LONDON/BRUSSELS (Reuters) - The European Central Bank threw Portugal a temporary lifeline on Monday by buying up its bonds, traders said, as market and peer pressure mounted for Lisbon to seek an international bailout soon.
A senior euro zone source told Reuters on Sunday that Germany, France and other euro zone countries were pushing Portugal to seek an EU-IMF assistance program, following Greece and Ireland, in a bid to prevent contagion spreading to much larger Spain, the fourth biggest economy in the euro area.
The interest rate premium on Portuguese sovereign debt fell on Monday after rising sharply late last week as traders said the ECB intervened to buy government bonds on the secondary market.
“They’re buying five-years and 10-years in Portugal, whatever people are offering really,” one trader said.
Another trader said the ECB appeared to be buying Greek and Irish bonds too. EU sources say the central bank has not yet bought Spanish government debt.
The euro zone source said Lisbon would need between 50 billion and 100 billion euros ($64.5-$129.1 billion) in loans, similar to Ireland, which accepted an 80 billion euro EU-IMF rescue in December after a banking crisis caused by a burst real estate bubble lumbered the state with huge liabilities.
German Finance Minister Wolfgang Schaeuble denied that Berlin was pushing anyone to seek assistance, but he said it was defending the euro.
Spanish Economy Minister Elena Salgado said Portugal did not need to apply for aid because it was meeting its commitments to reduce its budget deficit. And the European Commission said no discussion was currently under way on assistance for Portugal or any other country.
But economists and market analysts said it was widely regarded as only a matter of time before high-deficit Portugal, with a stagnant economy that has lost competitiveness since joining the euro area, had to seek aid.
“If market spreads keep rising, Portugal has little chance of escaping a bailout,” said Laurence Boone, research director at Barclays Capital in Paris.
Deutsche Bank economists Gilles Moec and Marco Stringa said in note that the Lisbon government would have to significantly “over-issue” debt in the first four months to avoid a sharp deterioration in its cash position while Portuguese banks will face a peak in their refinancing needs in January and February.
“It would be rational for Portugal to call for external help sooner rather than later,” they said.
European finance ministers are due to consider a more comprehensive response to the continuing debt crisis at their next monthly meeting on January 17-18.
A German Finance Ministry spokeswoman said Portugal was not on the agenda, but the euro zone source said informal exploratory talks had already begun.
A senior euro zone source said the comprehensive approach would involve:
— implementing austerity measures to reduce fiscal deficits, which was already broadly on track;
— completing the repair of the European financial system with tougher bank stress tests due in the first quarter;
— reinforcing the euro zone’s financial safety net, which is subject to intensive negotiation with Germany;
— completing the reform of euro zone economic governance by pushing the required legislation through the council of EU finance ministers and the European Parliament; and
— implementing structural economic reforms of labor markets and pension systems, on which the European Commission is expected to make country-specific recommendations this week.

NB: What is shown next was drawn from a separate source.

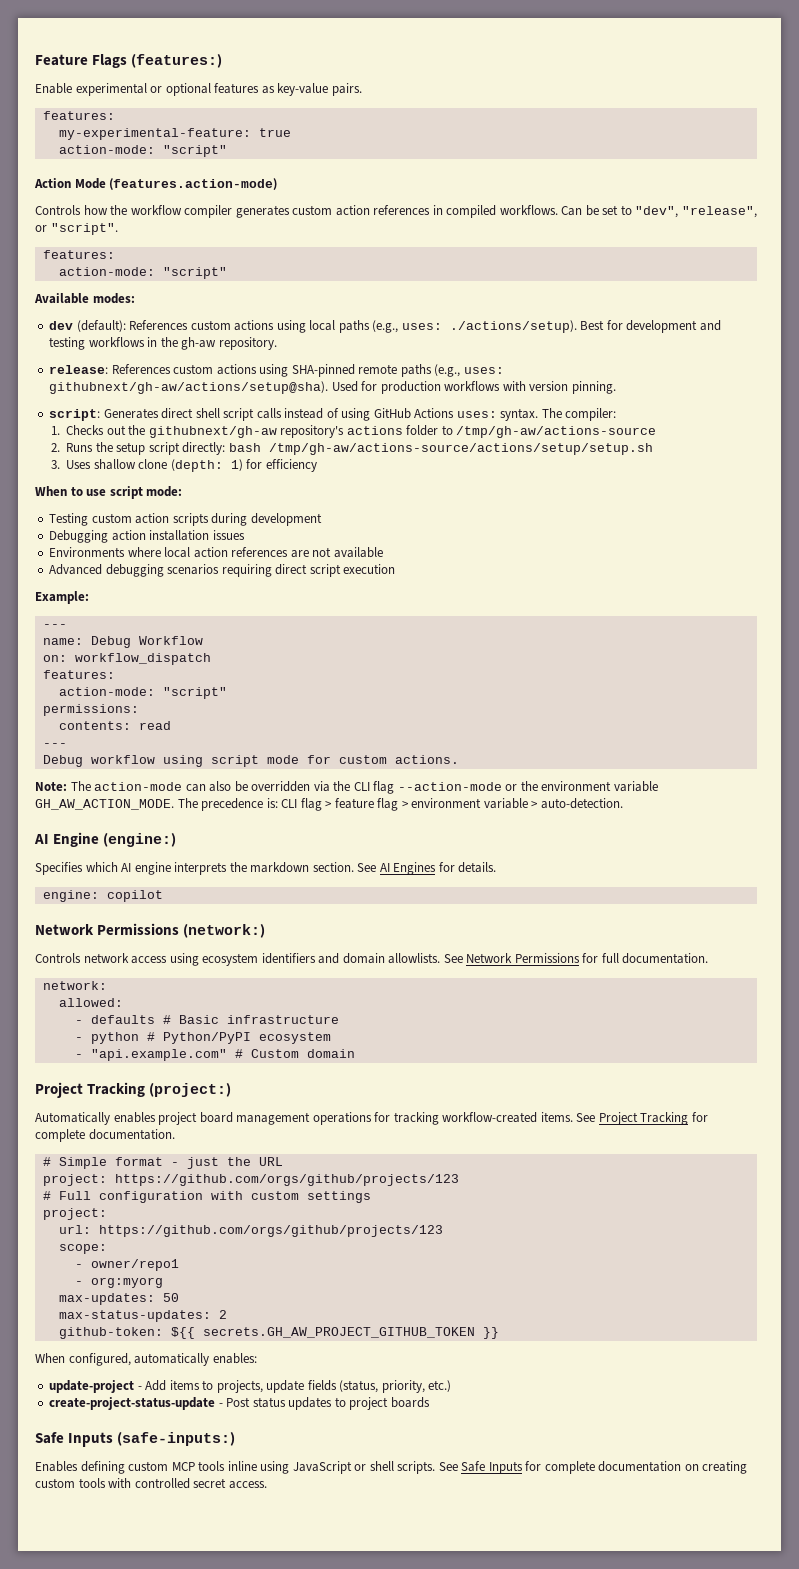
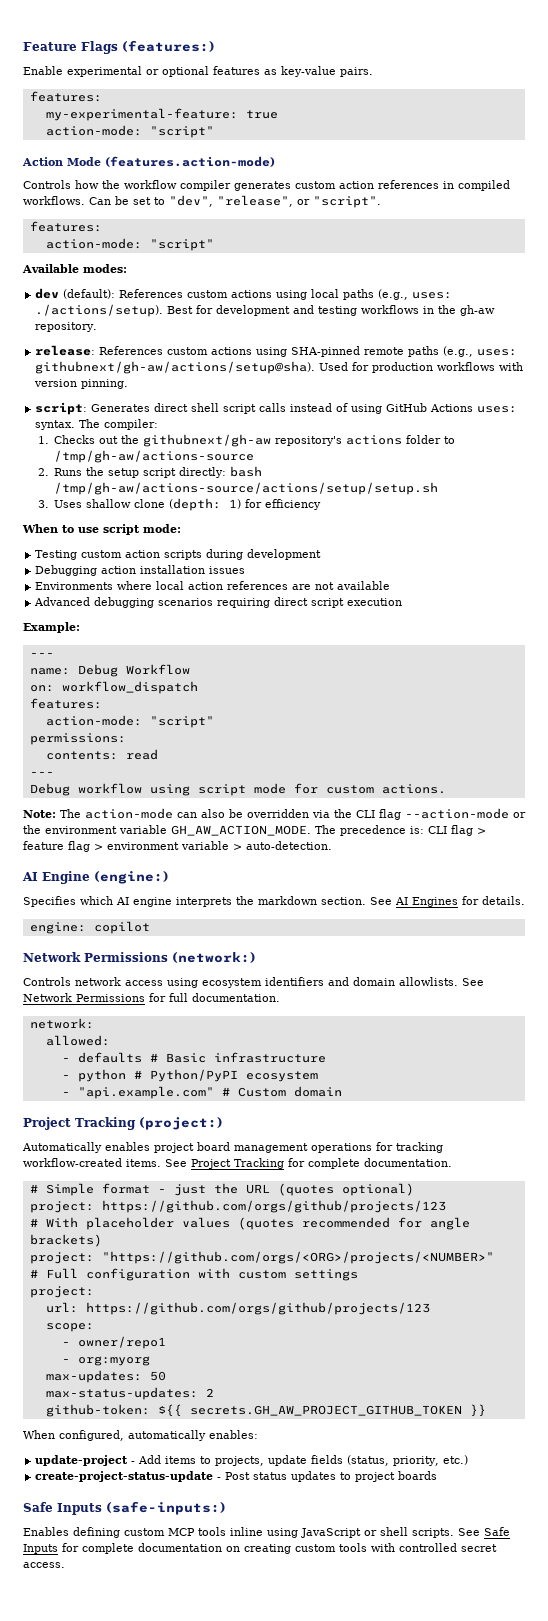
- # Simple format - just the URL
+ # Simple format - just the URL (quotes optional)
+ # With placeholder values (quotes recommended for angle brackets)
+ project: "https://github.com/orgs/<ORG>/projects/<NUMBER>"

The toughest item on that agenda is the strengthening of the financial backstops because of German resistance to increasing the size of the 440 billion euro European Financial Stability Facility, EU sources say.

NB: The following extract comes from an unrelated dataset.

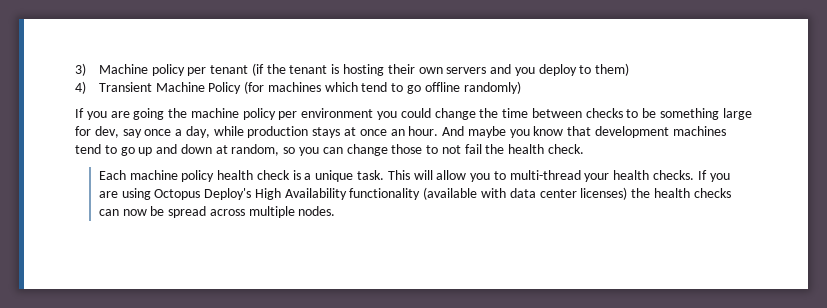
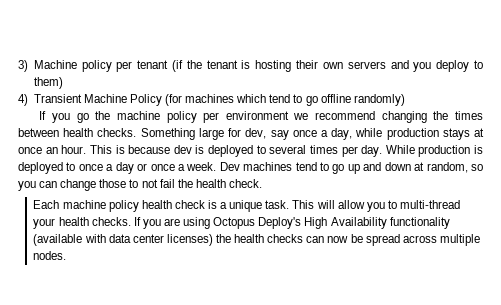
- If you are going the machine policy per environment you could change the time between checks to be something large for dev, say once a day, while production stays at once an hour.
+ If you go the machine policy per environment we recommend changing the times between health checks. Something large for dev, say once a day, while production stays at once an hour.
- And maybe you know that development machines tend to go up and down at random, so you can change those to not fail the health check.
+ This is because dev is deployed to several times per day. While production is deployed to once a day or once a week. Dev machines tend to go up and down at random, so you can change those to not fail the health check.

Berlin has also opposed allowing it to be used more flexibly to provide standby credit lines or to buy government bonds or fund bank recapitalization before a country hits the buffers.

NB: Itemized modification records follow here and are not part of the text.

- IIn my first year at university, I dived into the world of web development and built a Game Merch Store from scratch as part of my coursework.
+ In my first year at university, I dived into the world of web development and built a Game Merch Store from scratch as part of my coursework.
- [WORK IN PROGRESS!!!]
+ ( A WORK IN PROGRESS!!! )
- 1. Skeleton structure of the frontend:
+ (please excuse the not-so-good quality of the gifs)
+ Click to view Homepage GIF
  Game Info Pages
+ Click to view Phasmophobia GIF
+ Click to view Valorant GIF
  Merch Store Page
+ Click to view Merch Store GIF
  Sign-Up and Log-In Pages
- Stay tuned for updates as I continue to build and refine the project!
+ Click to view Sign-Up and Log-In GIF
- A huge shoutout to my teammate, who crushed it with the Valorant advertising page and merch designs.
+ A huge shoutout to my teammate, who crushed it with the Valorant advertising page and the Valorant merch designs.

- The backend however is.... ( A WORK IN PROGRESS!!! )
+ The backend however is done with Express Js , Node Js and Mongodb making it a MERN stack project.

Portuguese Prime Minister Jose Socrates said last Friday his country had no need of outside assistance because it was ahead of schedule in reducing its budget deficit.
Socrates, who heads a minority socialist government, is stubbornly avoiding a bailout, mindful of the traumatic history of Portugal’s two International Monetary Fund rescues since its return to democracy in 1974.
The memory of the IMF’s involvement, in 1977 and in 1983, is so etched on the Portuguese psyche that the country’s media is not even mentioning that it would primarily be the European Union that would finance any bailout this time.
Many Portuguese remember the loss of sovereignty and the hardship the country went through during those periods.